The Eleventh Circuit recently held that the Eighth Amendment’s prohibition on excessive fines applies to monetary awards in non-intervened FCA actions—the first federal court of appeals directly to address the application of this constitutional protection in non-intervened cases. See Yates v. Pinellas, No. 20-10276 (11th Cir.). However, the panel concluded that while the amount of the fine in this case was “very harsh,” it was not unconstitutionally excessive.

In Yates v. Pinellas, following the government’s declination, the district court imposed a total monetary award of $1,179,266.62 under the FCA based on the defendant’s submission of laboratory test claims to Medicare without a proper CLIA certificate. Specifically, the jury found that the defendant violated the FCA on 214 occasions and that the United States had incurred $755.54 in damages. The court then imposed treble damages of $2,266.62 and statutory minimum penalties of $5,500 for each of the 214 violations, or $1,177,000, for a grand total of $1,179,266.62. The defendant moved for remittitur, arguing that this amount constituted an excessive fine in violation of the Eighth Amendment. The district court rejected the argument.

On appeal, the Eleventh Circuit had to decide the threshold question of whether the Eighth Amendment’s Excessive Fines Clause applies to FCA monetary awards in non-intervened cases, such as this one. The panel answered in the affirmative. First, the court joined the Fourth, Eighth, and Ninth Circuits in holding that an FCA monetary award is a fine under the Excessive Fines Clause because it is at least partially punitive; treble damages and statutory penalties must be imposed regardless of the financial harm suffered by the United States. Second, the court broke new ground and held that “the monetary award in a non-intervened qui tam action is imposed by the United States.” The court reasoned that the United States, namely, Congress, mandated FCA monetary awards and that the United States generally receives between 70 and 75 percent of the recovery in a non-intervened FCA action. Furthermore, a relator files an FCA suit on behalf of the United States and the United States remains an interested party in a non-intervened case, as shown by the various rights that the United States retains in a non-intervened case, such as consent before a relator may dismiss the qui tam action.

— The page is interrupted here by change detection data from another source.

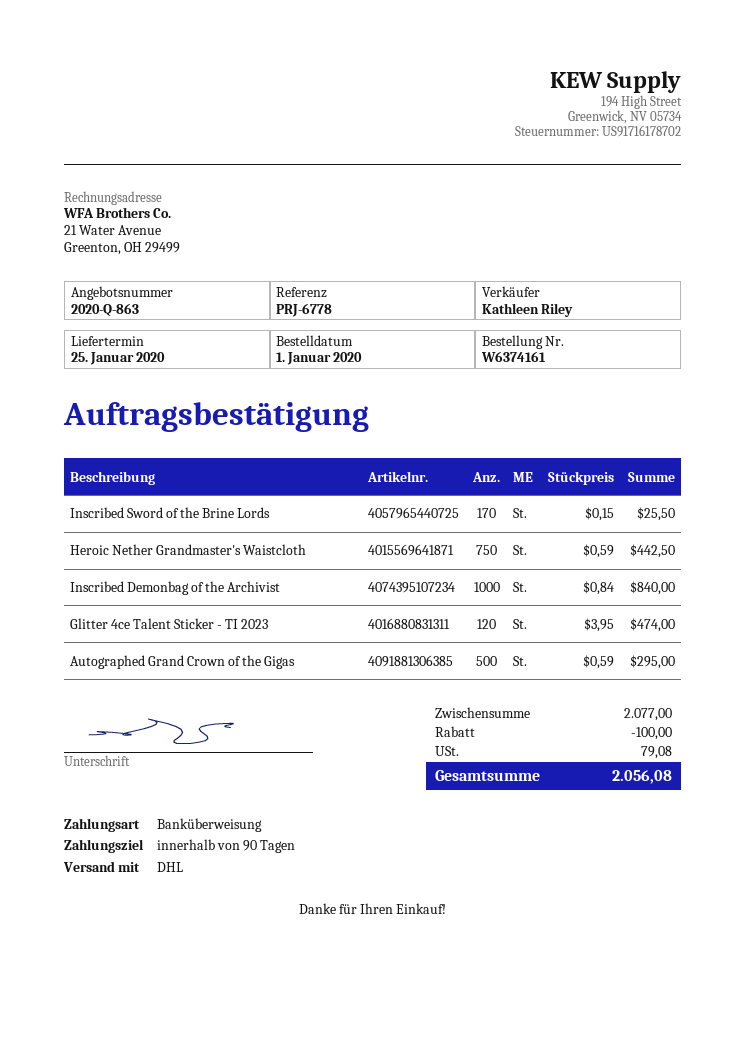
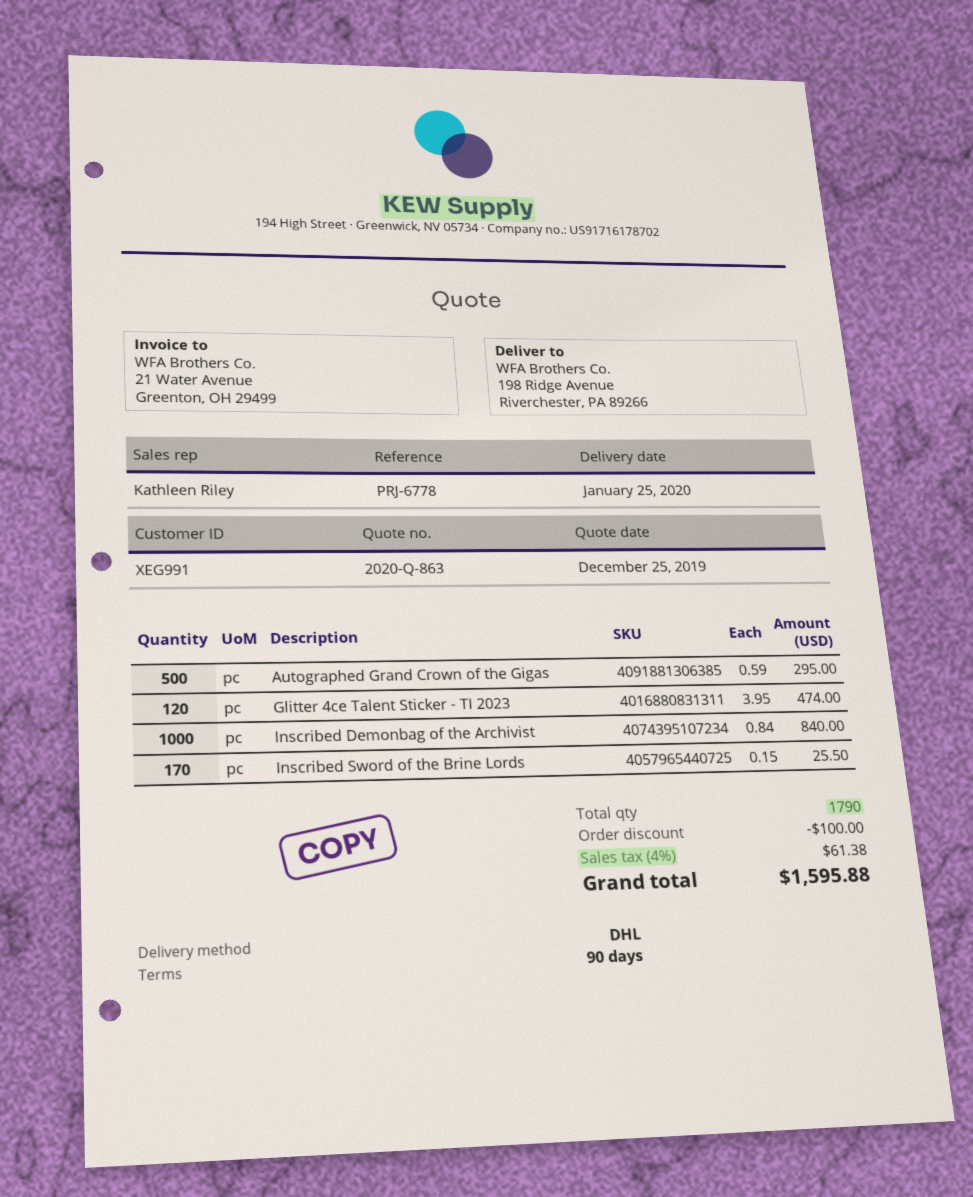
Heroic Nether Grandmaster's Waistcloth: 750 x 0.59 = 442.50 -> none
tax: 79.08 -> 61.38
total: 2056.08 -> 1595.88

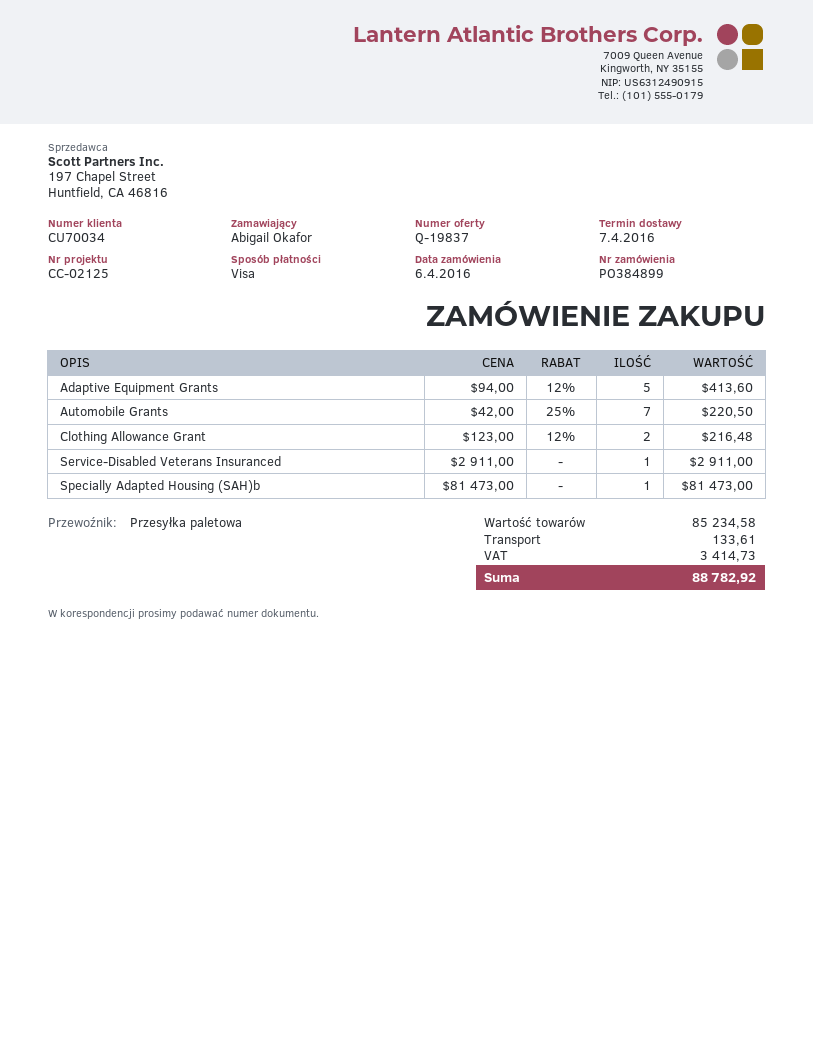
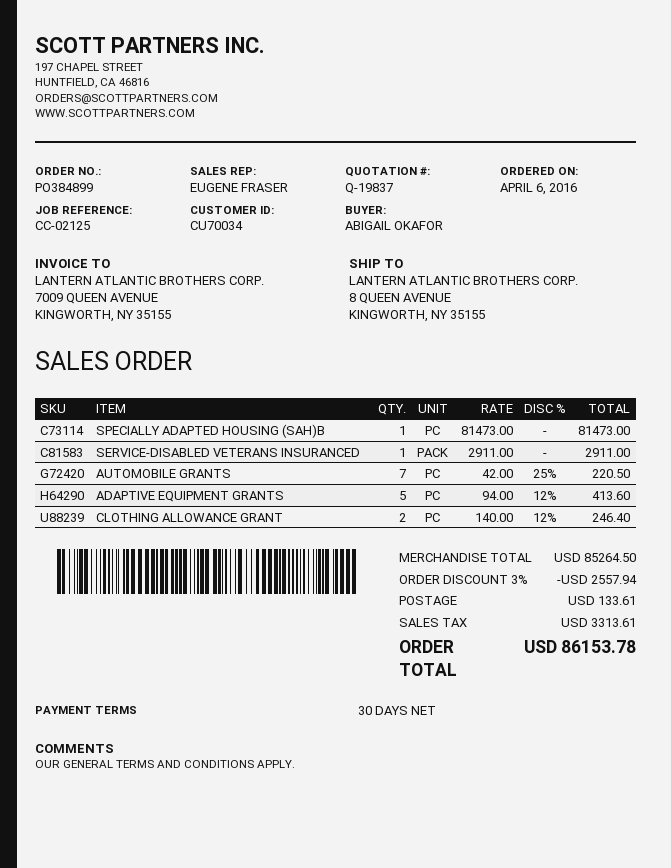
Clothing Allowance Grant: 2 x 123.00 - 12% = 216.48 -> 2 x 140.00 - 12% = 246.40
subtotal: 85234.58 -> 85264.50
discount: none -> 3% = 2557.94
tax: 3414.73 -> 3313.61
total: 88782.92 -> 86153.78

After recognizing the application of the Excessive Fines Clause to non-intervened FCA cases, the Eleventh Circuit affirmed the district court’s decision that the monetary award in the instant case was not unconstitutional. The panel acknowledged that “[s]eeing a judgment of $1.179 million based on $755.54 in actual damages may raise an eyebrow,” but was ultimately comfortable with the disparity because of the defendant’s “repeated (214) instances of fraud against the United States” and the fact that the district court imposed a per violation penalty of only $5,500, which is the statutory minimum and less than half of the lowest amount authorized after inflationary adjustments. But the panel viewed the harm caused by the defendant as “considerable,” because “[f]raud harms the United States in ways untethered to the value of any ultimate payment,” such as by undermining public confidence.

Two of the panel’s judges authored a concurring opinion, in which they questioned why courts measure the excessiveness of a fine against Congress’s judgment in setting statutory penalties and likened this deference to “letting the driver set the speed limit.” Additionally, in surveying the history of the Eighth Amendment, the concurrence explained that, at the time the founding generation ratified a prohibition against “excessive fines,” the term excessive was understood to measure both the relationship between the fine and the offense and the relationship between the fine and the offender. The concurrence concludes, “[i]t’s not obvious to me that Supreme Court precedent compels, or the Constitution allows, courts to ignore the impact of a fine on an offender’s livelihood” and suggests that “returning to the Clause’s original meaning would provide a more objective basis for our own judgments—and thereby alleviate any need for undue deference to Congress’s.”

Judge Tjoflat, concurring in part and dissenting in part, agreed with the two concurring judges that the Eighth Amendment analysis should, but does not currently, adequately account for the excessiveness of a fine as measured between the fine and the offender. However, Judge Tjoflat suggests that district courts should apply the 18 U.S.C. § 3553(a) sentencing factors to the FCA context as “the test for excessiveness of civil fines under the Eighth Amendment.”

While the Eleventh Circuit’s recognition that the Eighth Amendment’s prohibition on Excessive Fines applies to non-intervened cases is a favorable development for defendants, the stark disparity blessed by this case raises troubling questions over the magnitude of a disparity that would be deemed sufficient to violate the Eighth Amendment in the context of the FCA.